1. 01 May, 2017 1 commit
  2. 28 Apr, 2017 4 commits
    • odb: add option to turn off hash verification · 35079f50
      Verifying hashsums of objects we are reading from the ODB may be costly
      as we have to perform an additional hashsum calculation on the object.
      Especially when reading large objects, the penalty can be as high as
      35%, as can be seen when executing the equivalent of `git cat-file` with
      and without verification enabled. To mitigate for this, we add a global
      option for libgit2 which enables the developer to turn off the
      verification, e.g. when he can be reasonably sure that the objects on
      disk won't be corrupted.
      Patrick Steinhardt committed
    • odb: verify object hashes · 28a0741f
      The upstream git.git project verifies objects when looking them up from
      disk.

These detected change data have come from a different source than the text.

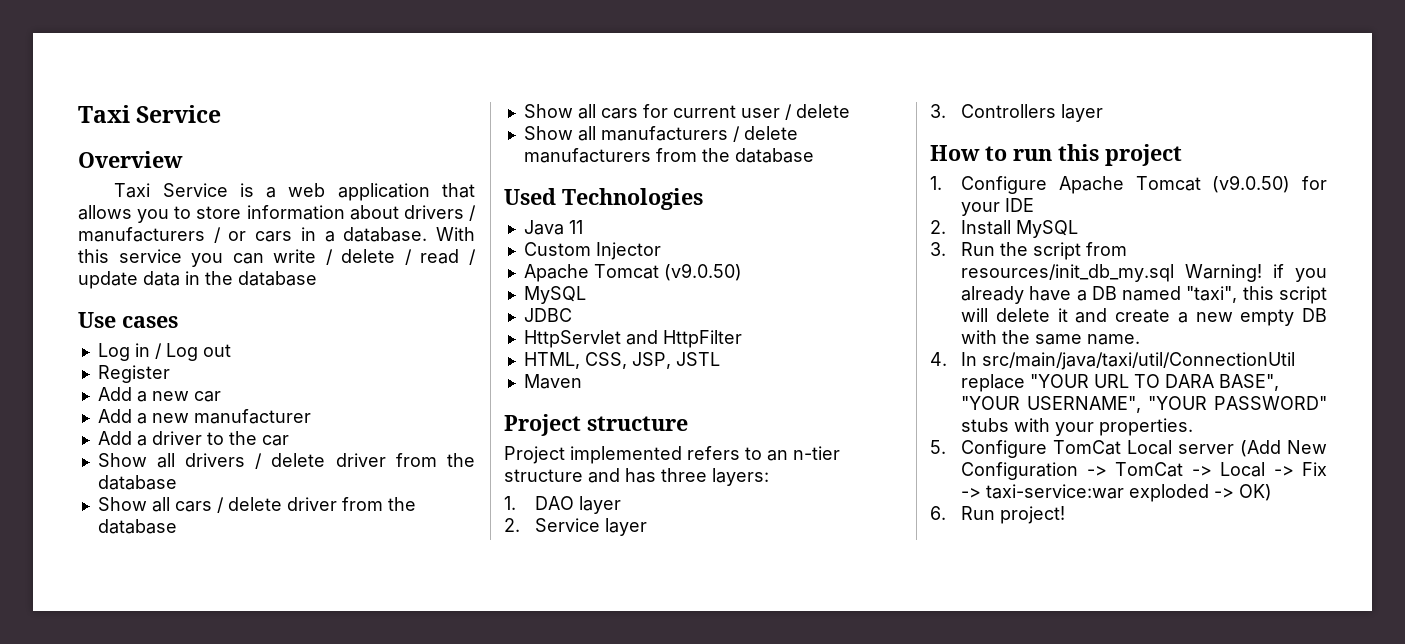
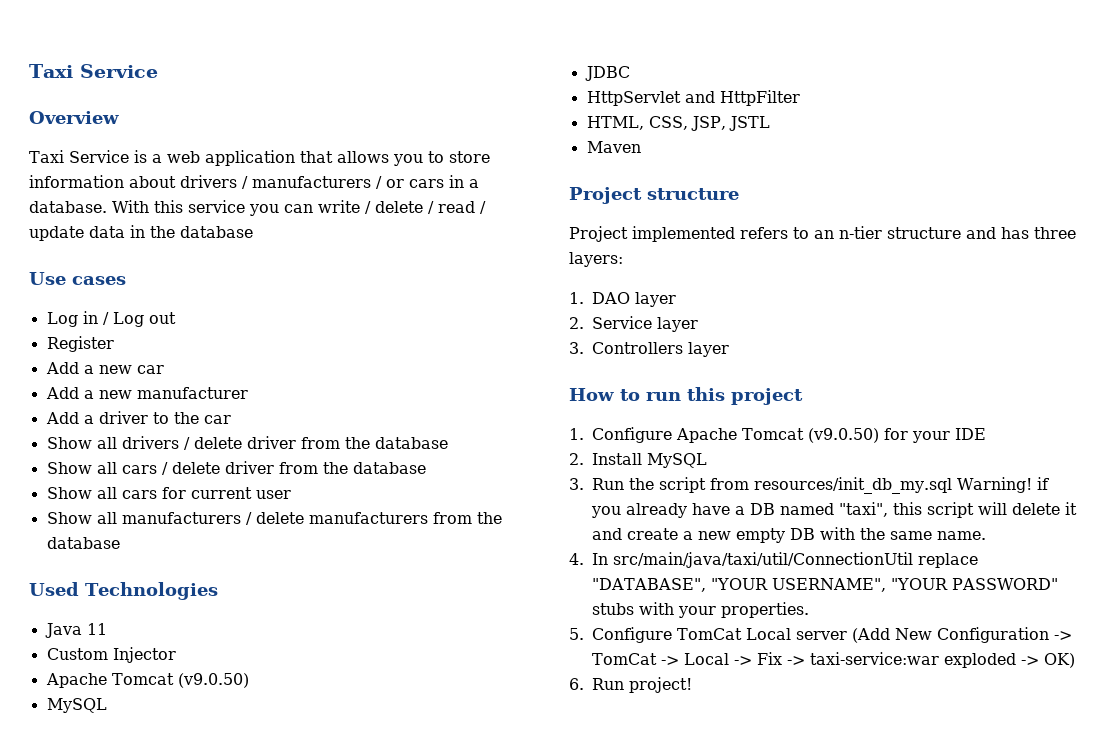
- Show all cars for current user / delete
+ Show all cars for current user
- 4. In src/main/java/taxi/util/ConnectionUtil replace "YOUR URL TO DARA BASE", "YOUR USERNAME", "YOUR PASSWORD" stubs with your properties.
+ 4. In src/main/java/taxi/util/ConnectionUtil replace "DATABASE", "YOUR USERNAME", "YOUR PASSWORD" stubs with your properties.

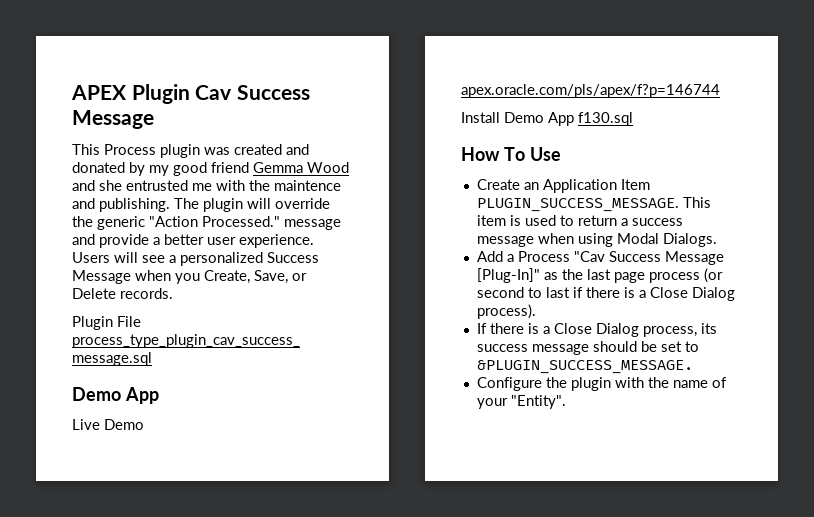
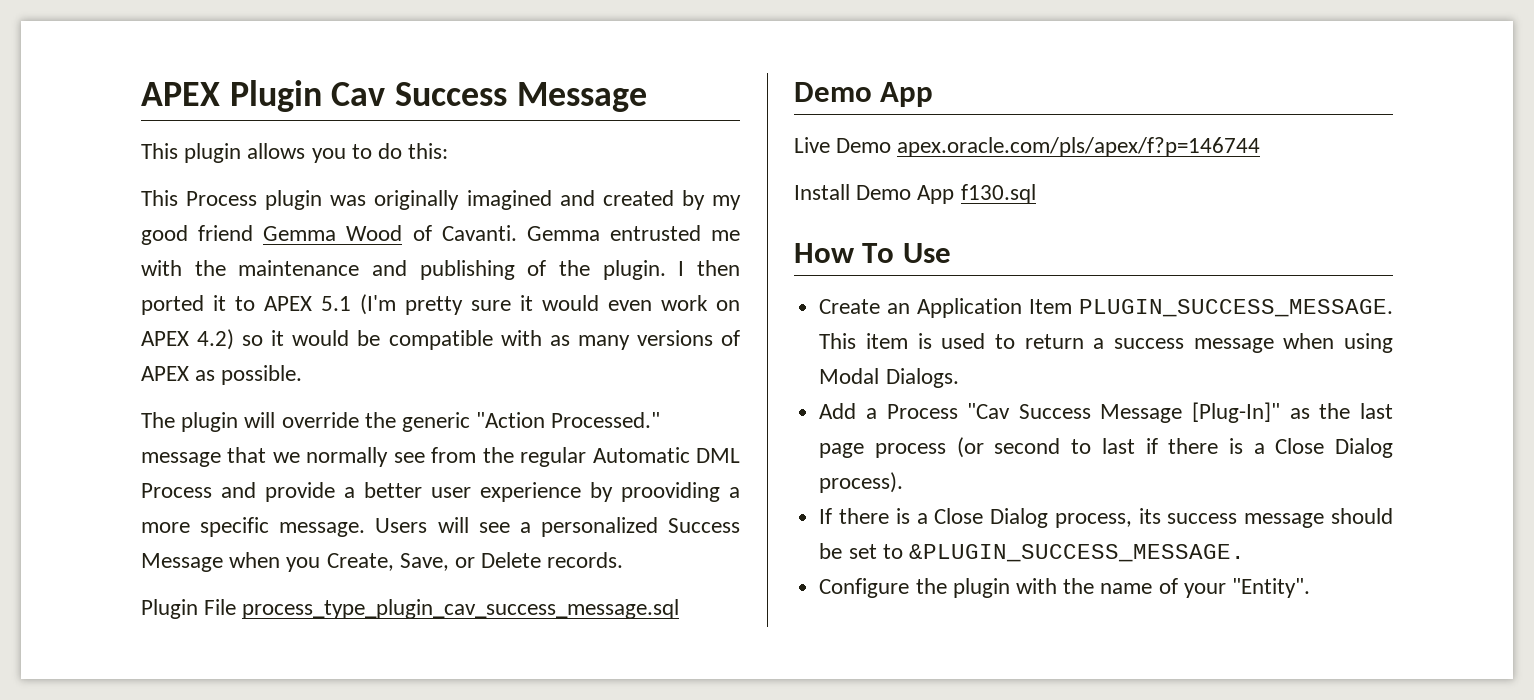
+ This plugin allows you to do this:
- This Process plugin was created and donated by my good friend Gemma Wood and she entrusted me with the maintence and publishing. The plugin will override the generic "Action Processed." message and provide a better user experience.
+ This Process plugin was originally imagined and created by my good friend Gemma Wood of Cavanti. Gemma entrusted me with the maintenance and publishing of the plugin. I then ported it to APEX 5.1 (I'm pretty sure it would even work on APEX 4.2) so it would be compatible with as many versions of APEX as possible.
+ The plugin will override the generic "Action Processed." message that we normally see from the regular Automatic DML Process and provide a better user experience by prooviding a more specific message.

This avoids scenarios where objects have somehow become corrupt on
      disk, e.g. due to hardware failures or bit flips. While our mantra is
      usually to follow upstream behavior, we do not do so in this case, as we
      never check hashes of objects we have just read from disk.
      
      To fix this, we create a new error class `GIT_EMISMATCH` which denotes
      that we have looked up an object with a hashsum mismatch. `odb_read_1`
      will then, after having read the object from its backend, hash the
      object and compare the resulting hash to the expected hash. If hashes do
      not match, it will return an error.
      
      This obviously introduces another computation of checksums and could
      potentially impact performance. Note though that we usually perform I/O
      operations directly before doing this computation, and as such the
      actual overhead should be drowned out by I/O. Running our test suite
      seems to confirm this guess. On a Linux system with best-of-five
      timings, we had 21.592s with the check enabled and 21.590s with the
      ckeck disabled. Note though that our test suite mostly contains very
      small blobs only. It is expected that repositories with bigger blobs may
      notice an increased hit by this check.
      
      In addition to a new test, we also had to change the
      odb::backend::nonrefreshing test suite, which now triggers a hashsum
      mismatch when looking up the commit "deadbeef...". This is expected, as
      the fake backend allocated inside of the test will return an empty
      object for the OID "deadbeef...", which will obviously not hash back to
      "deadbeef..." again. We can simply adjust the hash to equal the hash of
      the empty object here to fix this test.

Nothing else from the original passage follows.